カンザス州やオハイオ州の中産階級以下の白人でストレート(異性愛者)の若者たちがゲイカルチャーに自分たちの居場所を見出す現象をどう説明すればよいのだろう?アメリカのポピュラー文化が社会的周縁部に位置する黒人ゲットーやゲイ地区からしばしば新たな活力を得ているのはどうしてなのだろうか?
ヒップ(hip)とスクエア(square)という、英語のスラングがあります。
ヒップは流行に敏感なイケイケ野郎(ヒッピーの語源)。
スクエアは時代遅れで野暮ったい。スクエアの意味が四角だから、四角四面な頑固親父のような意味合いで、あまり良くは使われないらしい。
ヒップとスクエアが広まるきっかけは、作家のノーマン・メイラーが週刊情報雑誌『ヴィレッジ・ヴォイス』で連載したコラムの名前(ヒップとスクエア)です。
彼はこの2つの言葉を多用して50年代のアメリカ社会の世相を切ってました。
大戦勝利~ベトナム戦争前のアメリカはすこぶる調子の良かった時代で、著しい経済成長から成熟した大衆消費社会へと変貌を遂げたのもこの時期です。音楽の世界ではエルヴィス・プレスリー、演劇ではオードリー・ヘップバーンと、古き良きアメリカの黄金期ともいわれています。

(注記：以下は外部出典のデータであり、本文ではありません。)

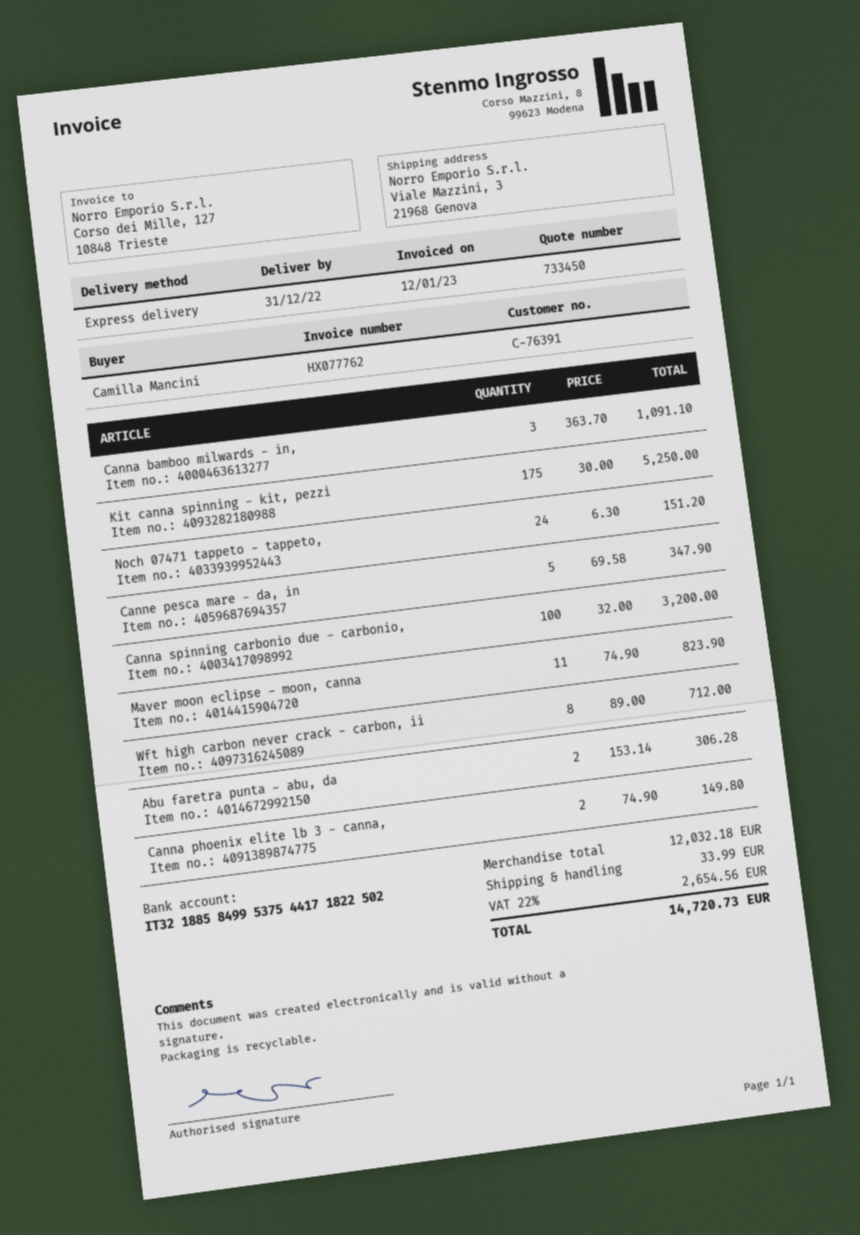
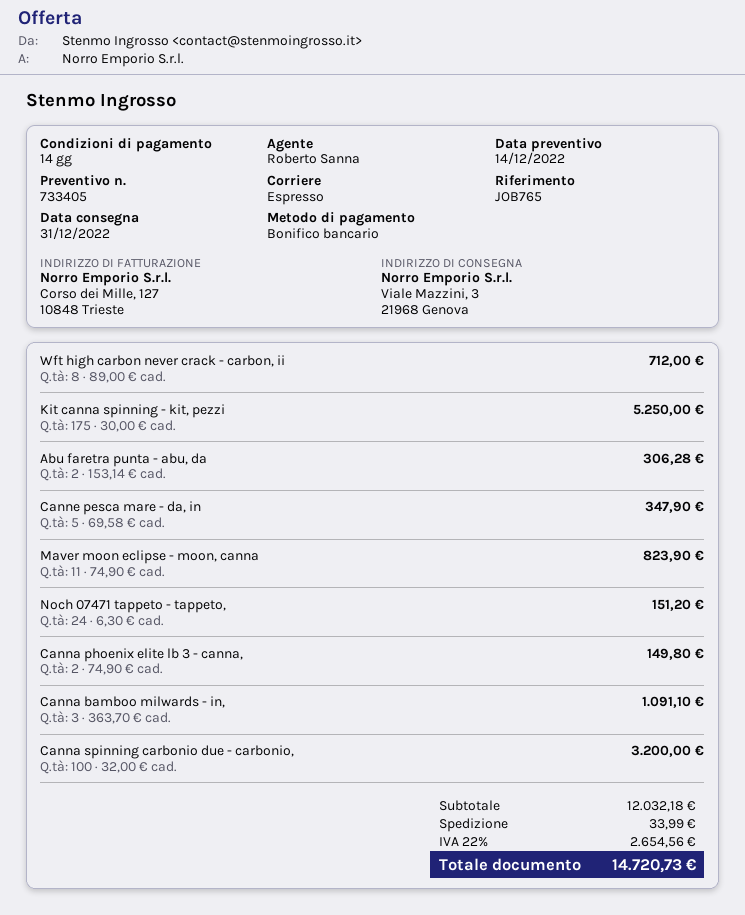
quote number: 733450 -> 733405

メイラーの「ヒップとスクエア」が大衆の心に響いたのは、わかりやすい対比構造から自分達の身の回りの社会風土を鮮やかに論じたところにあります。”わかりやすさ”は印象に残り、大衆に伝播しやすいですものね。
また、彼は別の雑誌で「ホワイト・ニグロ」というタイトルの論評を掲載し、人種問題とヒップ概念の関連性を説いて、世間の耳目を集めました。
ホワイト・ニグロとは「ニグロ(negro:黒人)の真似事をする白人(white)」
白人なのに黒人と同じ服装を身に付け、黒人ゲットーの隠語を好んで使い、白人の作った音楽よりも黒人のジャズに酔狂するという、黒人に成りきる白人がいるようなのです。

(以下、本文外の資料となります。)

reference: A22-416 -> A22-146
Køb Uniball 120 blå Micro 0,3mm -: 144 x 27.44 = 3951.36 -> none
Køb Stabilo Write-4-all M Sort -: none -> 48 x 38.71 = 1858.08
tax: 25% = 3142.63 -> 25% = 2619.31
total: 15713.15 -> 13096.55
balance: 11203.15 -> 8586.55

しかも、それが彼らにとっての”ヒップ”。つまり、イケてる対象物であって、自己を黒人に透過させることで喜びを得ているといいます。
日本にいると、白人警察官による黒人の射殺や、それに対する黒人たちのデモといい、バージニア州で起きた白人至上主義者らのデモ活動といい、白人と黒人の争いごとだけが耳に届きますが、逆に黒人に寄り添うどころか、”黒人風”に振舞う白人もいるわけです。

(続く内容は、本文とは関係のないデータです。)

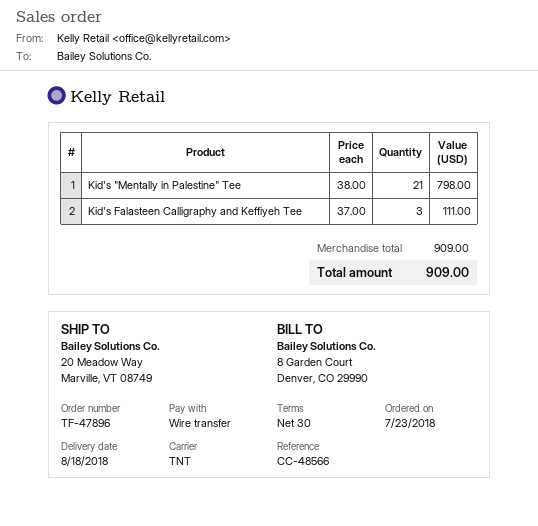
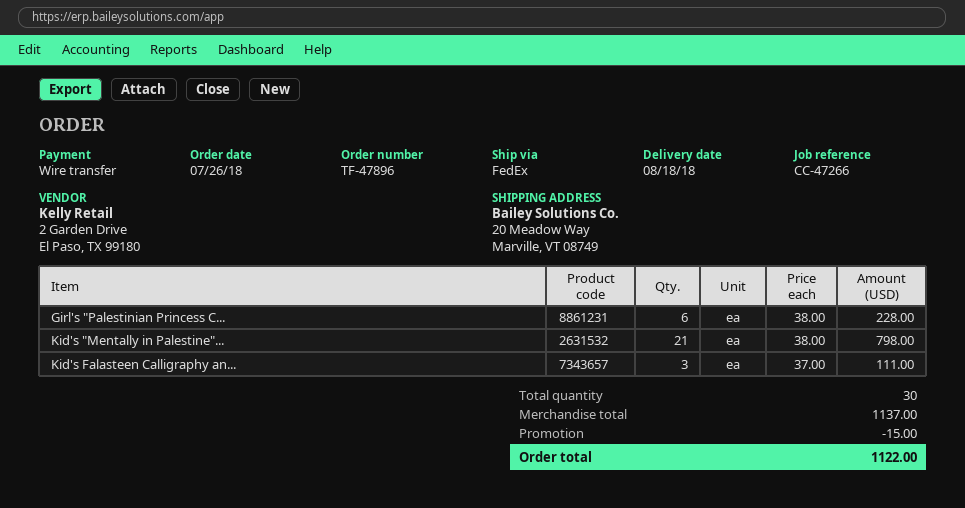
order date: 2018-07-23 -> 2018-07-26
reference: CC-48566 -> CC-47266
shipping method: TNT -> FedEx
Girl's "Palestinian Princess C...: none -> 6 x 38.00 = 228.00
subtotal: 909.00 -> 1137.00
discount: none -> 15.00
total: 909.00 -> 1122.00

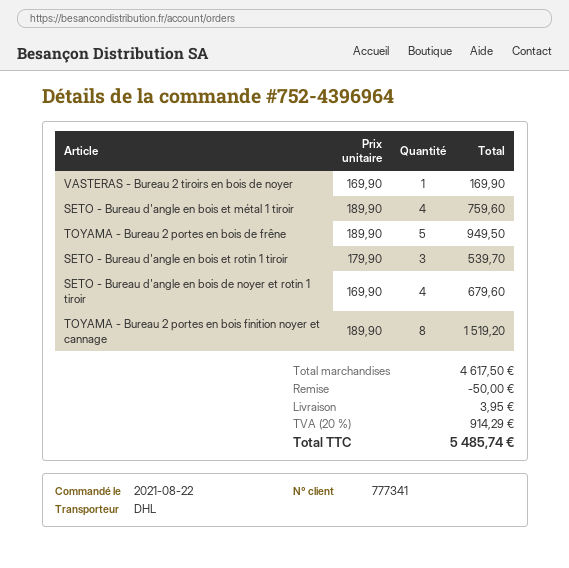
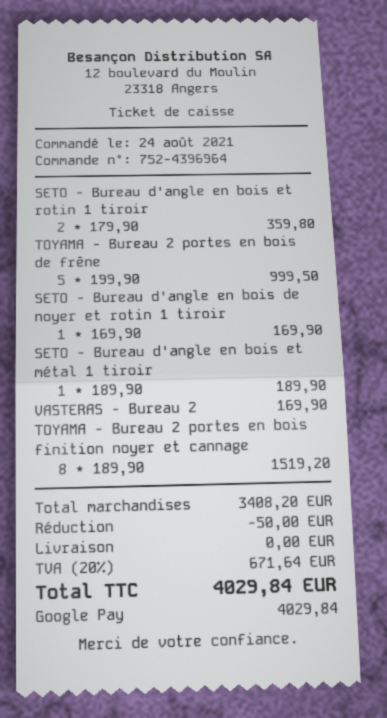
order date: 2021-08-22 -> 2021-08-24
SETO - Bureau d'angle en bois et métal 1 tiroir: 4 x 189.90 = 759.60 -> 1 x 189.90 = 189.90
TOYAMA - Bureau 2 portes en bois de frêne: 5 x 189.90 = 949.50 -> 5 x 199.90 = 999.50
SETO - Bureau d'angle en bois et rotin 1 tiroir: 3 x 179.90 = 539.70 -> 2 x 179.90 = 359.80
SETO - Bureau d'angle en bois de noyer et rotin 1 tiroir: 4 x 169.90 = 679.60 -> 1 x 169.90 = 169.90
subtotal: 4617.50 -> 3408.20
shipping: 3.95 -> 0.00
tax: 20% = 914.29 -> 20% = 671.64
total: 5485.74 -> 4029.84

そして、ホワイト・ニグロと同じようなことがゲイ業界でも起きているといわれます。
それが冒頭の「カンザス州やオハイオ州の中産階級以下の白人でストレート(異性愛者)の若者たちがゲイカルチャーに自分たちの居場所を見出す現象」。
日本でも昨今の新宿二丁目はオープンとなりつつあり、ストレートの方々も遊びにやってきますが、アメリカではゲイバーへちょこっと飲みに出かける…だけでなく、ゲイの中で流行っているブランドや音楽を聴き出してはそれを実践したり、仲間内の男の話題にも参加したり、なかにはgay onlyの際どいクラブイベントにまで足を運ぶストレート?がいるらしいのです(゚Д゚≡゚д゚)!?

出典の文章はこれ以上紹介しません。